- Born: August 23, 1931 Abrams, Wisconsin, U.S.
- Died: February 8, 2013 (aged 81)
- Education: University of Wisconsin–Madison
- Occupations: Political cartoonist, journalist, author
- Website: www.weimar.ws/lahey/index.html

= Lyle Lahey =

American cartoonist (1931–2013)

Lyle Lahey (August 23, 1931 – February 8, 2013) was an American political cartoonist, journalist and the author of the book The Packer Chronicles (News-Chronicle, 1997)

Lahey was born in Abrams, Wisconsin. After a tour of duty with the U.S. Army in Korea, he completed a degree in journalism at the University of Wisconsin–Madison, where he also worked for the student newspaper The Daily Cardinal.

He served 13 years as a promotion manager at WBAY-TV in Green Bay, Wisconsin. In 1968, he began contributing editorial cartoons to the Brown County Chronicle, a weekly newspaper. His editorial cartoons on local, regional and national politics, the Green Bay Packers, world events, and much more appeared in the Brown County Chronicle and after 1976, its daily successor, The Green Bay News-Chronicle, from 1968 through 2005.

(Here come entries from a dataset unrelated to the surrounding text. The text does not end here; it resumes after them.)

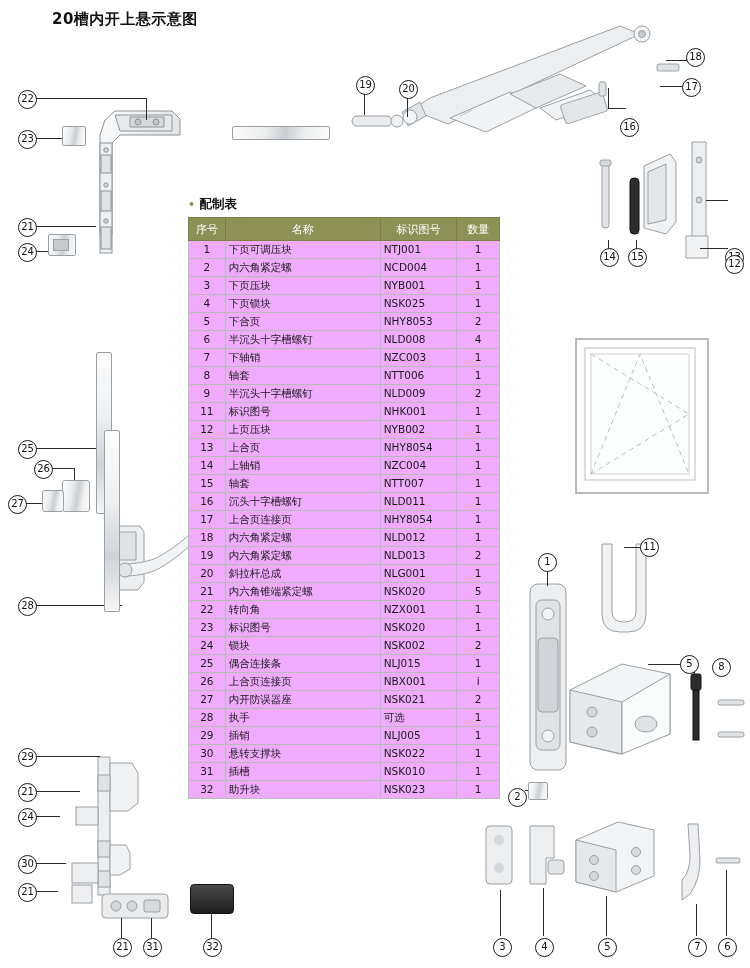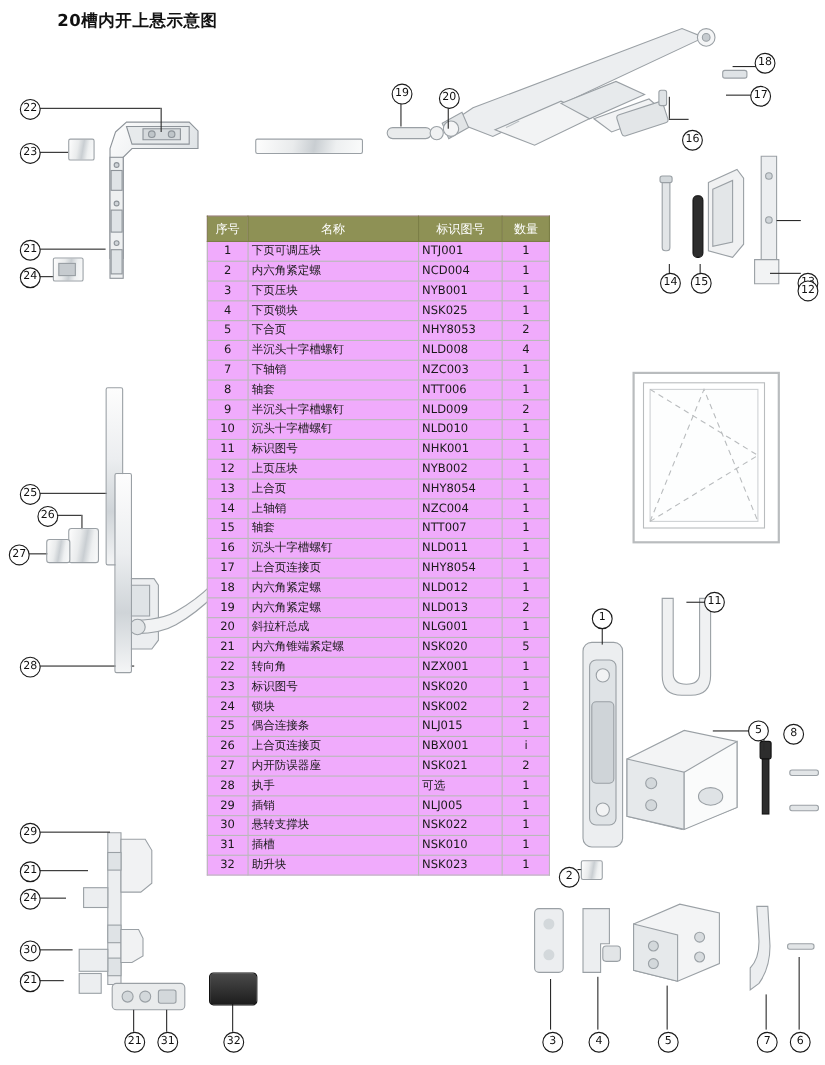--- a/index.html
+++ b/index.html
@@ -325,6 +325,10 @@
   </div>
 
 <div class="table-wrap">
+  <div class="table-title">
+    <span class="dot">•</span>
+    <span>配制表</span>
+  </div>
   <table class="parts">
     <thead>
       <tr>

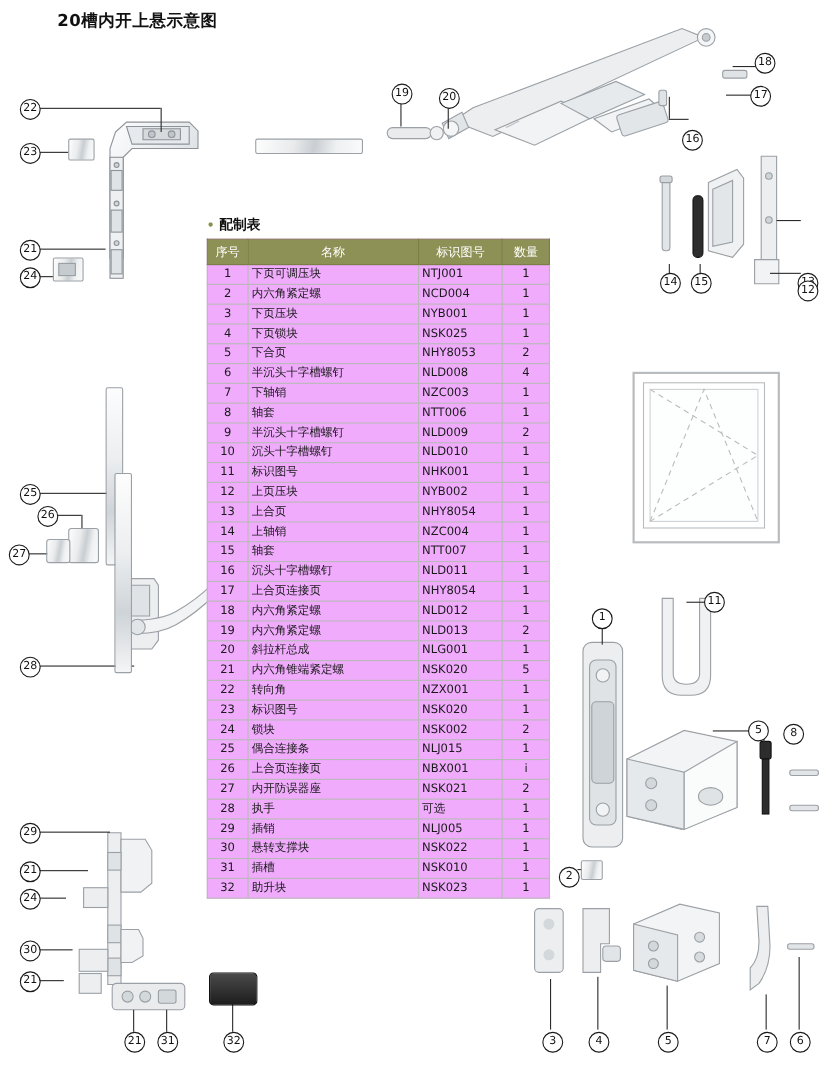--- a/index.html
+++ b/index.html
@@ -394,12 +394,6 @@
           <td class="c-qty">2</td>
         </tr>
         <tr>
-          <td class="c-no">10</td>
-          <td class="c-name">沉头十字槽螺钉</td>
-          <td class="c-code">NLD010</td>
-          <td class="c-qty">1</td>
-        </tr>
-        <tr>
           <td class="c-no">11</td>
           <td class="c-name">标识图号</td>
           <td class="c-code">NHK001</td>

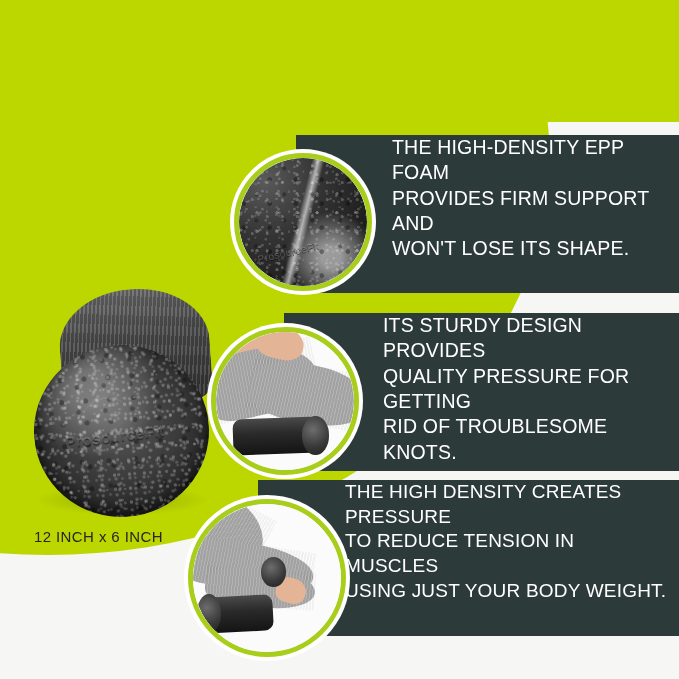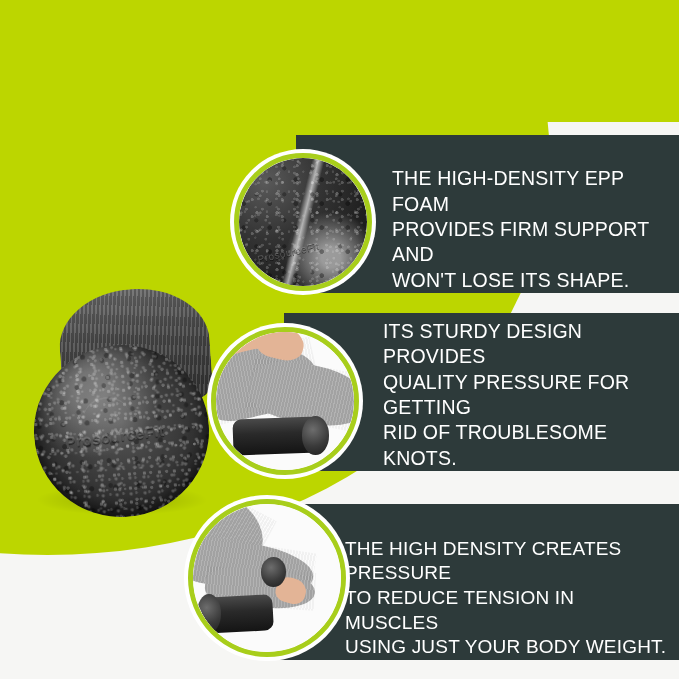--- a/index.html
+++ b/index.html
@@ -51,7 +51,7 @@
     background:#2d3a3a;
     z-index:3;
     display:flex;
-    align-items:flex-end;
+    align-items:flex-start;
     box-sizing:border-box;
   }
   .panel-1{left:296px;top:135px;width:383px;height:158px;padding-left:96px;padding-right:12px;}

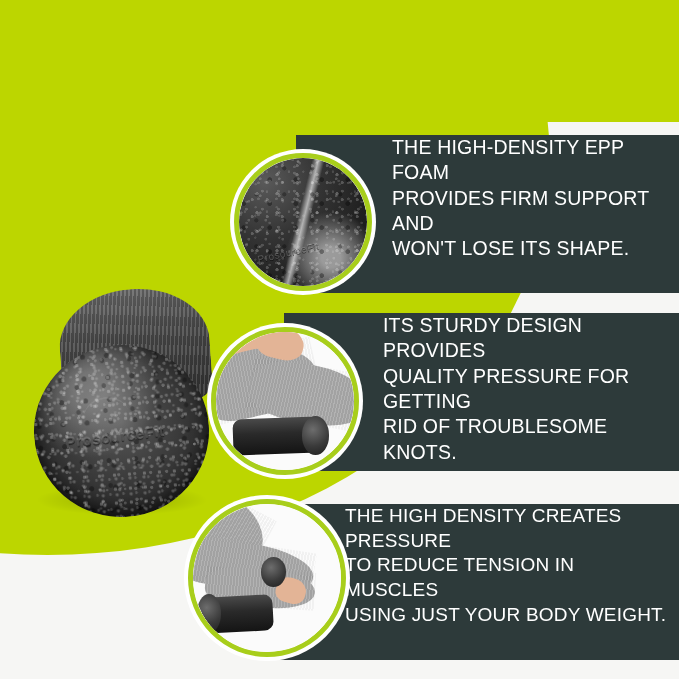--- a/index.html
+++ b/index.html
@@ -56,7 +56,7 @@
   }
   .panel-1{left:296px;top:135px;width:383px;height:158px;padding-left:96px;padding-right:12px;}
   .panel-2{left:284px;top:313px;width:401px;height:158px;padding-left:99px;padding-right:10px;}
-  .panel-3{left:258px;top:504px;width:421px;height:156px;padding-left:87px;padding-right:8px;}
+  .panel-3{left:258px;top:480px;width:421px;height:156px;padding-left:87px;padding-right:8px;}
 
   .panel-text{
     color:#ffffff;

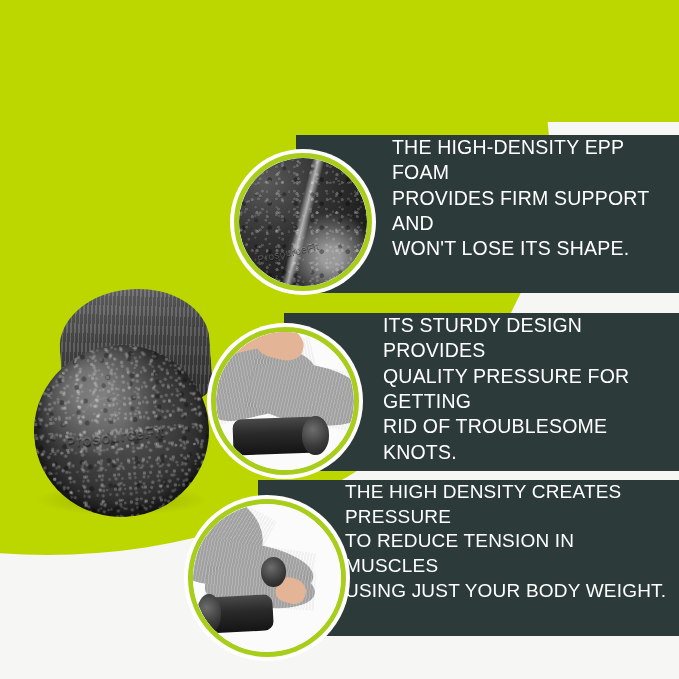--- a/index.html
+++ b/index.html
@@ -226,6 +226,7 @@
     <div class="hero-swoosh"></div>
     <div class="hero-emboss">ProsourceFit</div>
   </div>
+  <div class="dimension-label">12 INCH x 6 INCH</div>
 
   <div class="panel panel-1" style="background: rgb(45, 58, 58);">
     <div class="panel-text">THE HIGH-DENSITY EPP FOAM

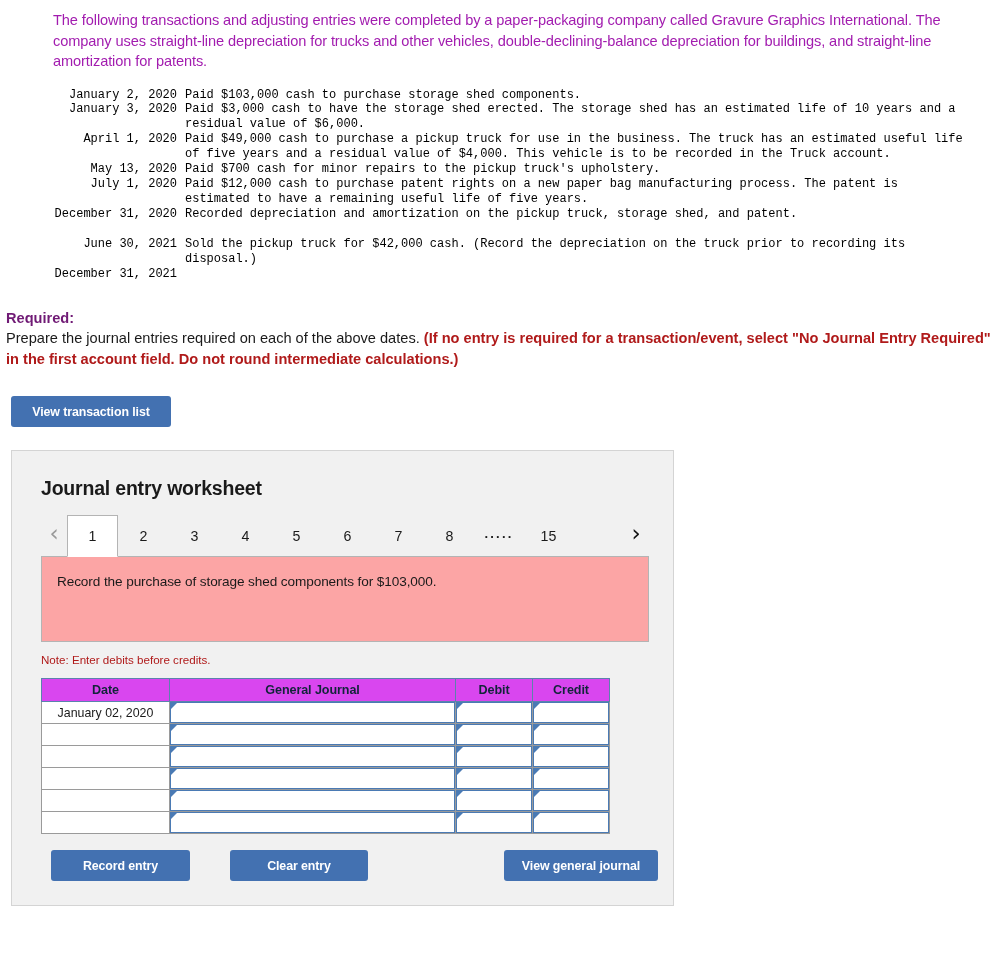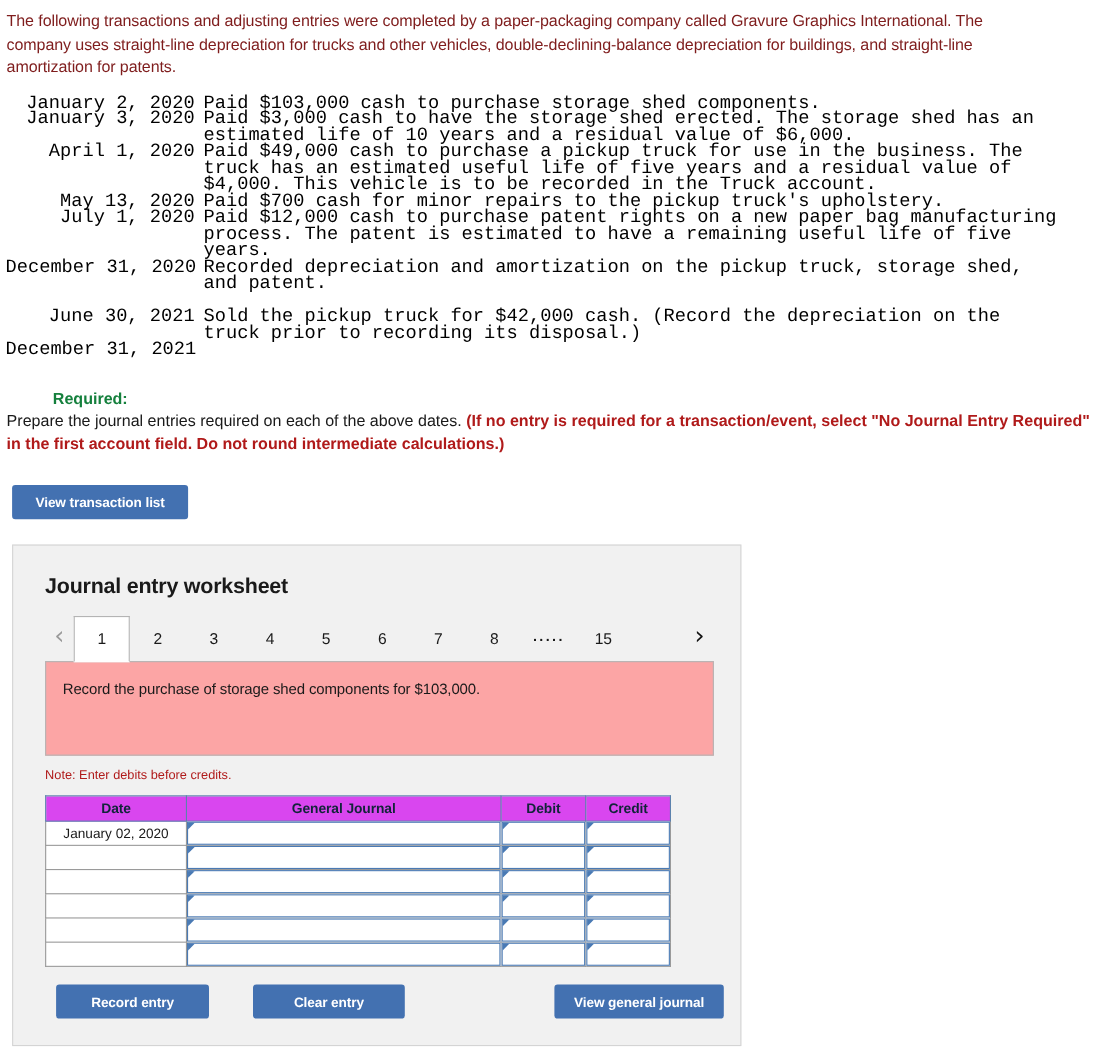--- a/index.html
+++ b/index.html
@@ -20,9 +20,10 @@
   .intro {
     font-size: 14.6px;
     line-height: 20.5px;
-    color: #7f1d1d;
+    color: #a21caf;
     padding: 10px 60px 0 6px;
     letter-spacing: -0.1px;
+    margin-left: 47px;
   }
 
   

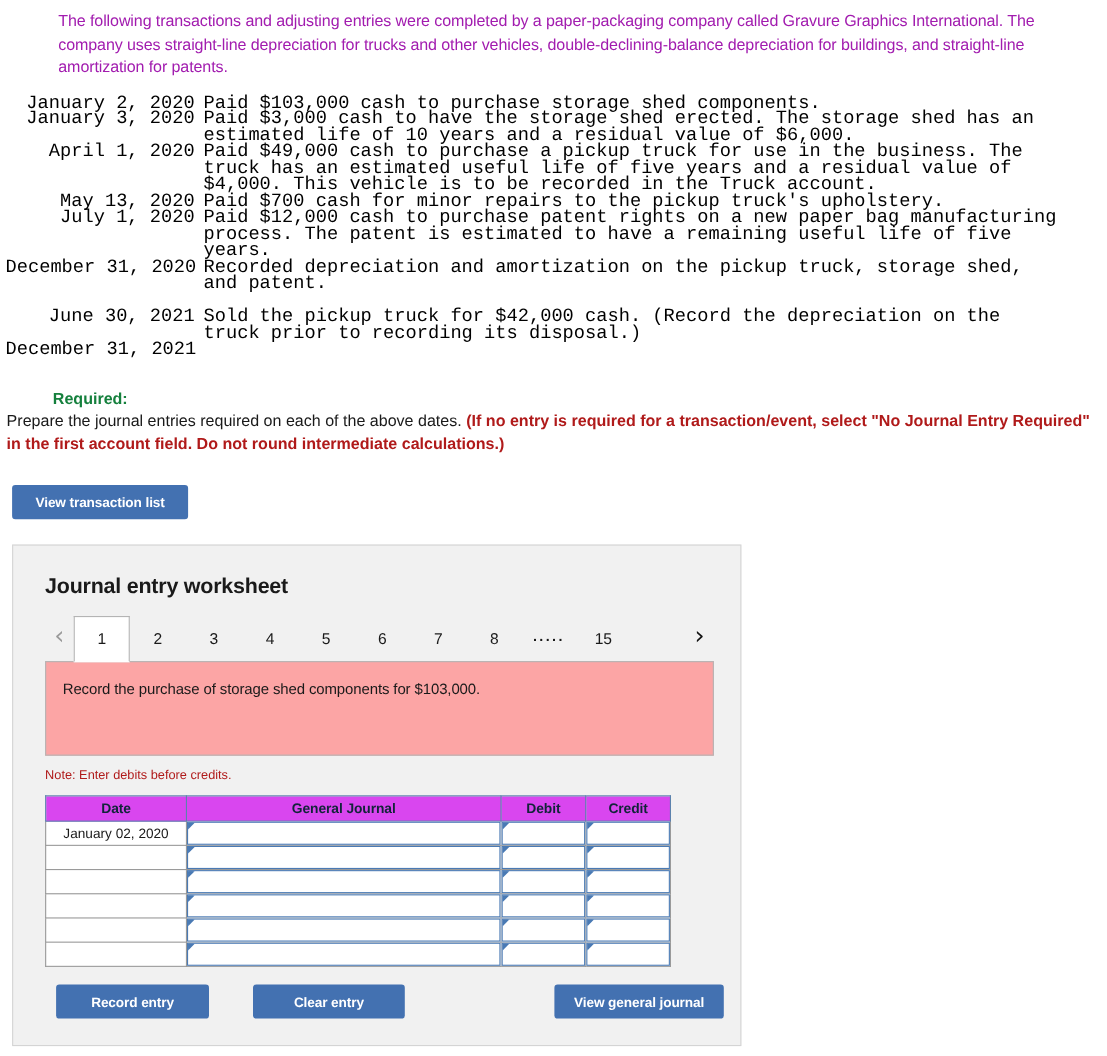--- a/index.html
+++ b/index.html
@@ -29,7 +29,7 @@
   
   .txn-list {
     font-family: "Liberation Mono", "DejaVu Sans Mono", monospace;
-    font-size: 17px;
+    font-size: 12px;
     line-height: 14.95px;
     color: #000;
     padding: 16px 0 0 0;

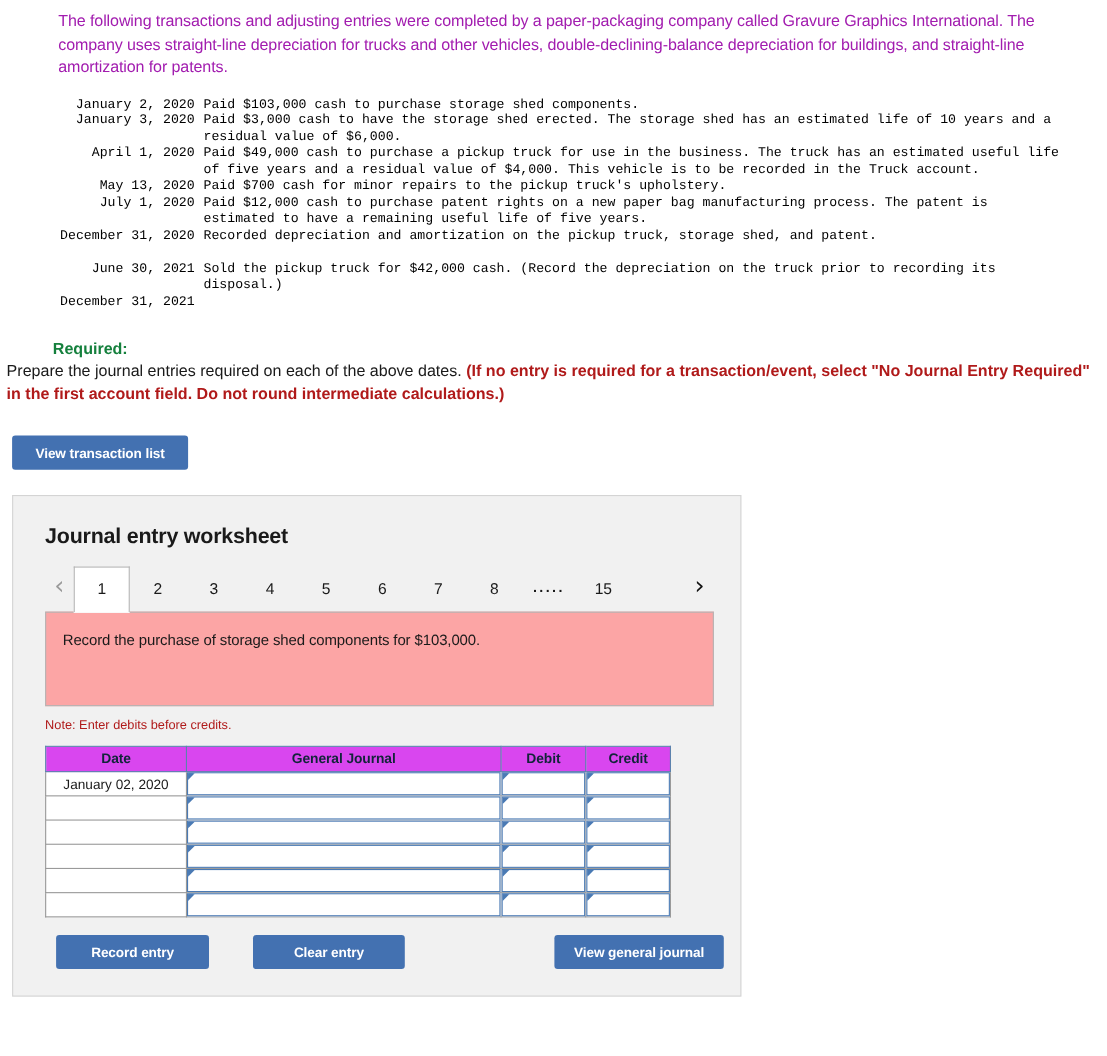--- a/index.html
+++ b/index.html
@@ -61,8 +61,7 @@
   }
   .required-label {
     font-weight: bold;
-    color: #15803d;
-    margin-left: 42px;
+    color: #701a75;
   }
   .required-text { color: #1a1a1a; }
   .required-em {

He was the editor of The News-Chronicle's commentary pages until 1996. A major topic of interest for him has always been environmental issues, for which he has won awards. In 1997, The News-Chronicle published The Packer Chronicles, a collection of Lahey's cartoons about Green Bay's hometown football team (the players, the coaches, and the fans). In 2005, The News-Chronicle was closed by its new owner, Gannett, which bought the paper 11 months earlier. In early 2006, Lahey started creating new political cartoons on his web site. He did three new cartoons a week. His last cartoon was dated February 3, 2013, five days before his death.